Да, он спешил жить, думать и делать без зависти и злобы, которые может дать только праведность. Он стараюсь не тратить зря ни одной из минут, которые ему еще оставила жизнь. Они были для него самыми блистательными, как и те, которые уже успел потратить:
Я возмужал среди печальных бурь,
И дней моих поток, так долго мутный,
Теперь утих дремотою минутной
И отразил небесную лазурь.
Глава « Мировоззрение солнца»
Пушкин считал жизнь плодом мечты и гармонических настроений. « Порой опять гармонией упьюсь» – какое сочное, чувственное, физиологическое наслаждение: « упьюсь». Беспечная, юная и безграничная жажда наслаждения. Чисто русская удаль, с дерзкой прожигаемостью жизни, безусталой погоней за удовольствием. Отвергающей тот тип жизни, в котором
Лорд Байрон прихотью удачной
Облек в унылый романтизм
И безнадежный эгоизм…,
Евгений Онегин.
«…в мире всех общественных и нравственных наших сочувствий – Пушкин есть первый и полный представитель нашей физиономии».
Аполлон Григорьев.
Пушкин упивался гармонией жизни. Это то, ради чего и стоит жить! Это и есть мировоззрение солнца, когда постоянно и каждый день всходит мера страстей вольных и дозволений, что с подоплекой мудрости библейской озвучил апостол Павел: «В се мне позволительно, но не все мне полезно».
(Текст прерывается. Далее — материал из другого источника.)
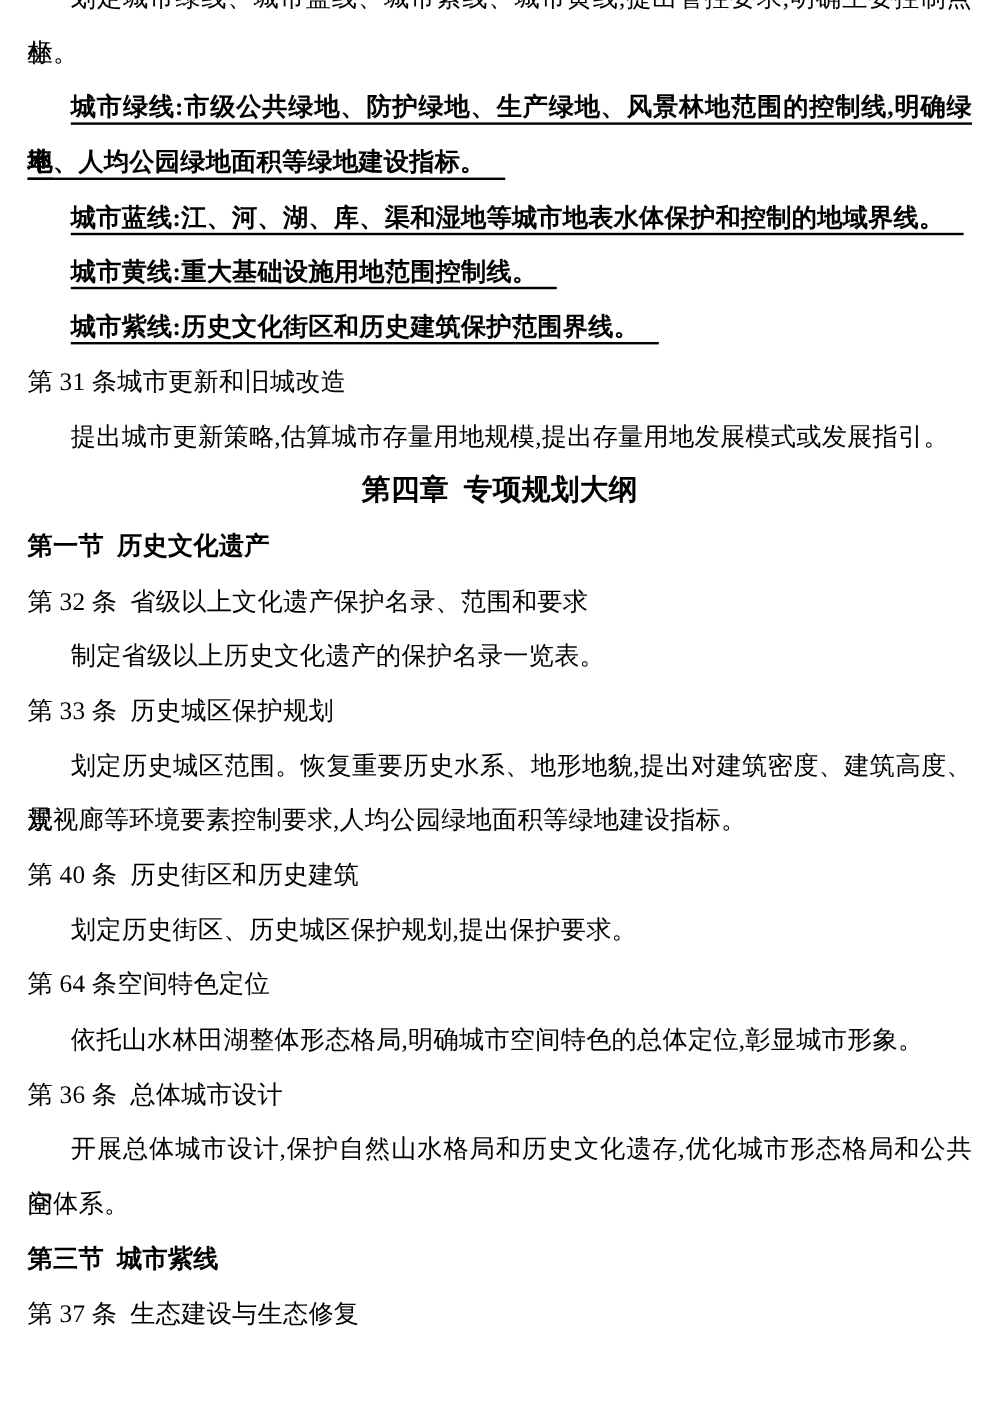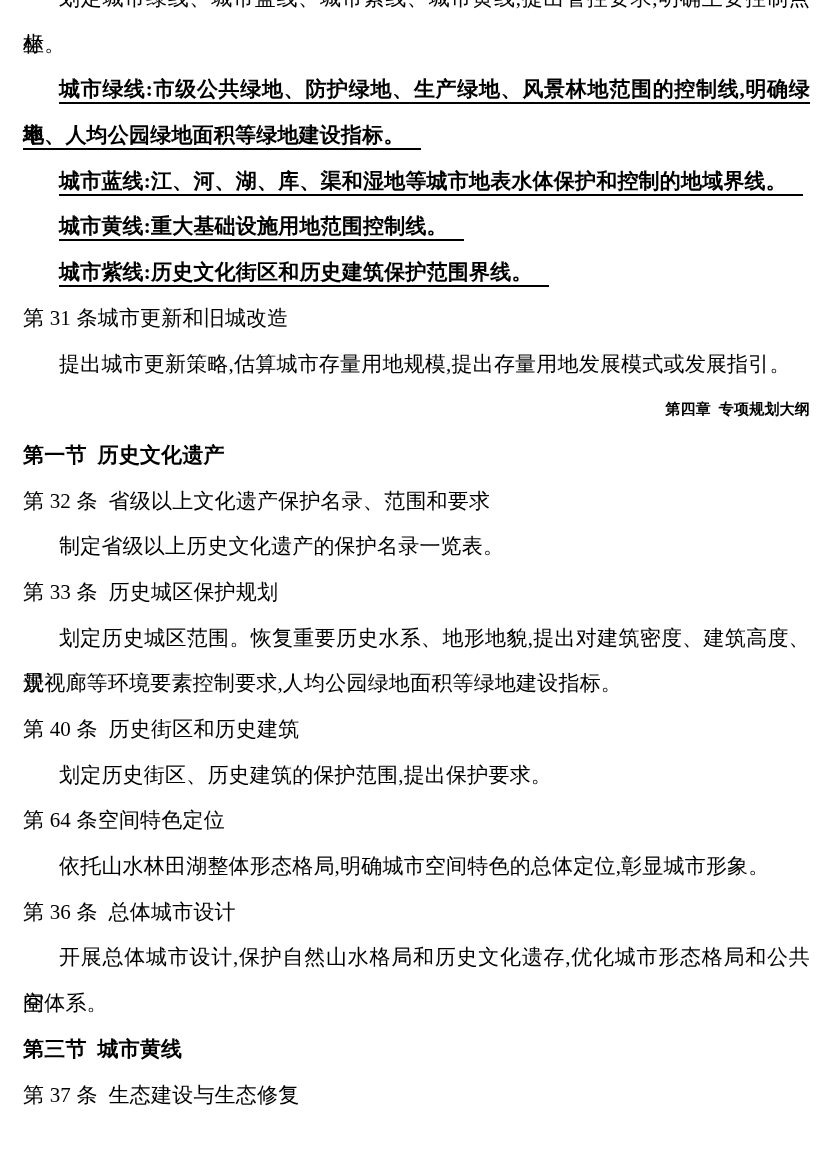"第四章 专项规划大纲" .ctr { font-size: 15px -> 24px; text-align: right -> center }
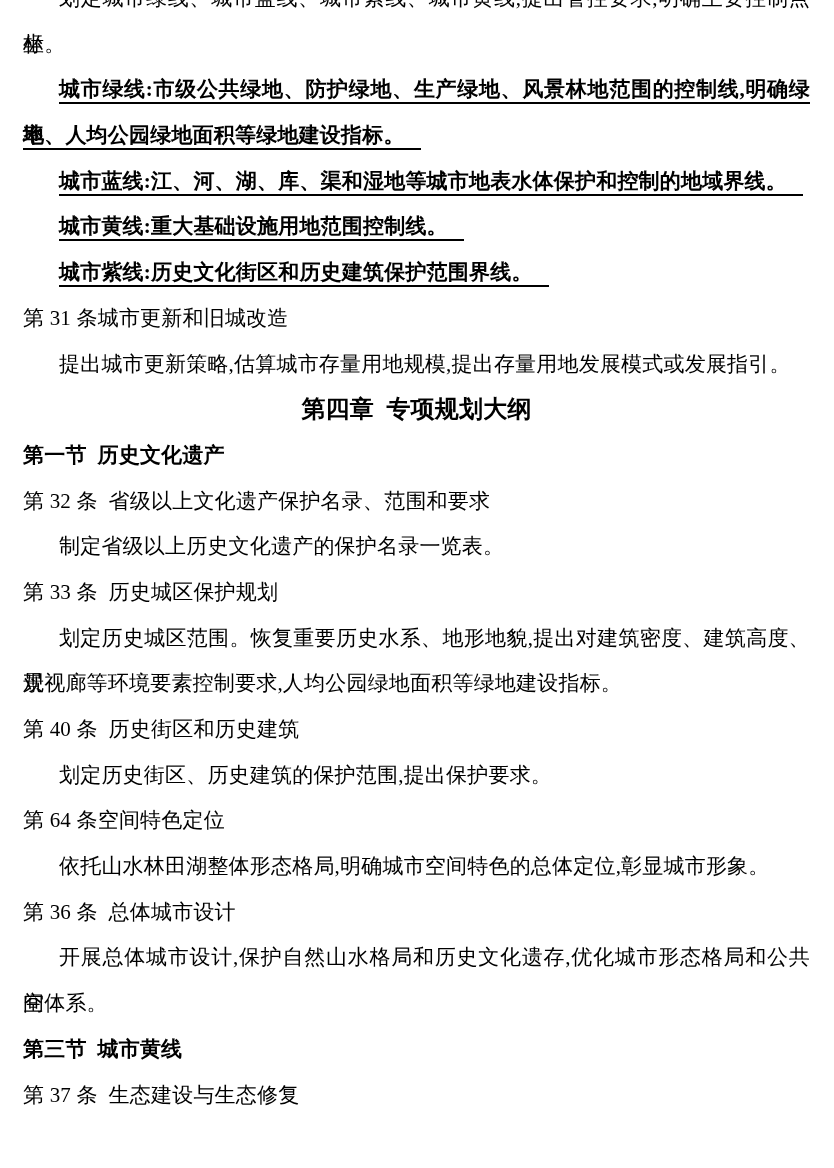"划定历史街区、历史建筑的保护范围,提出保护要求。" div.line { text: 建筑的保护范围 -> 城区保护规划 }
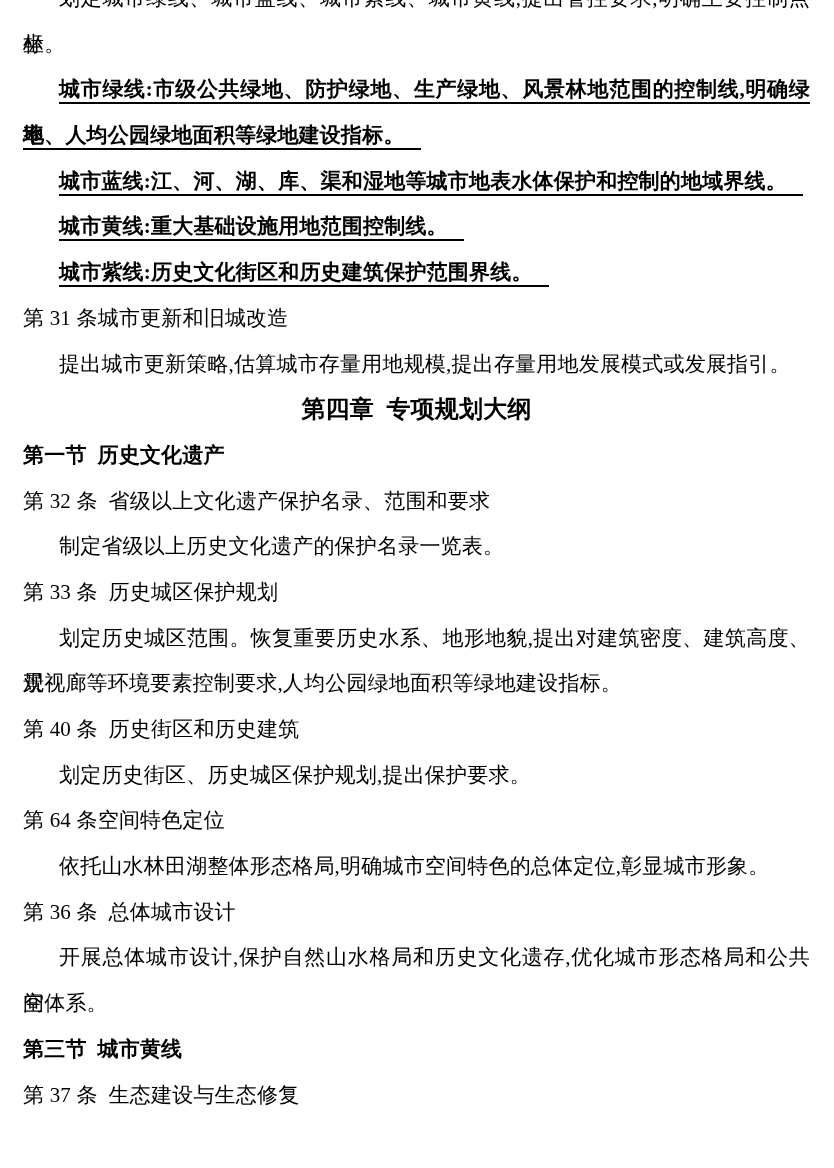"第三节 城市黄线" div.line { text: 黄 -> 紫 }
Он властвовал думами. Он вдохновлял нацию. И делал это по царски: красиво, щедро и с любовью. Он говорил ей о ценностях, убеждениях и жизни, которой она хотела жить, поднимая ее интеллект и душу на высоты славы отечества.
Простой, ясный, доходчивый язык поэзии и прозы, соединенный с повышенной выразительностью и образностью, – вот такой он, пластичный и рельефный, пушкинский язык. Он, как исповедь народа, захватывает, побуждает вслушиваться, читать, переживать, осмысливать – слова здесь, как золотые ключи апостола Петра, правильно подобранные, открывающие любую душу…
Этот язык – он такой родной, такой русский, мудрый, дерзкий и осторожный, с той самобытной стройностью, и смысловой ясностью, и выразительной патриотической ноткой, которая исподволь наполняет русского человека чувством гордости за свою родину, свою нацию.
Как чародей, Пушкин владел таким могучим языком, умел мыслить очаровательными образами и воплощать свои переживания в русском слове, да с такой насыщенностью, будто опрокидывается пьянящий ковш «правды сущей», которой издревле отличалось и славилось русское слово.
Его язык прививал вкус к родному языку и любовь к Родине. Он очень светлый и по – настоящему добрый. И потому вызывал только светлые ощущения, чувство, полностью внятное сердцу.
Пушкин всей безудержной мощью таланта и воли носил в себе мироощущение солнца – светлый луч с Позитивным началом, присущим миру. Луч света с душой человеческой. Считал, что жить – это самое главное для человека, и тогда все, что укрепляет корни жизни – свято, благословенно.
«Быть без слез, без жизни, без любви» — не для него. Жизнь очищенная от слепых низменных чувств, бьющая огненным фонтаном – это его полнота Бытия, полнота Напряжения, полнота Наслаждения
Жизнь для него не была готовым к употреблению продуктом. Ее порождали его действия. Он понимал и создавал ясную картину миру, возможность для русского человека прикоснуться к знаниям, которые становились мировоззрением целого народа, всей Руси:
«Там чудеса: там леший бродит,
Русалка на ветвях сидит;…»
«Русалка» – два корня, два слога: рус – Русь, алка – Мудрая (по стар. – слав.). Русь для него -страна сказочная, мудрая. Она всегда живет у него на «высотах создания». И весь народ и вся нация – именно так. На меньше он не соглашался. Немного – это так оказалось много!
Пушкин был сам век. И подчас – больше века, опережал свой век и свой класс, иначе в двадцать пять лет не появились бы «Борис Годунов» и «Клеопатра», в тридцать – «Скупой рыцарь», а за два года до гибели – «Египетские ночи».
И, как следствие ушел из жизни Первый Поэт России не понятый, даже после того, как Николай I, император России дал ему самую высокую оценку – умнейший муж России. Уже тогда навязывался стереотип Пушкина-человека, интересы которого только плотские – вино, карты, женщины и сочиняющего занятные вирши от скуки и уныния, из – за мелкого тщеславия прослыть оригинальным. Но это слишком уничижительный, «планктонный» образ Первого Мелькартового столпа (второй – Лермонтов) русского поэтического космоса.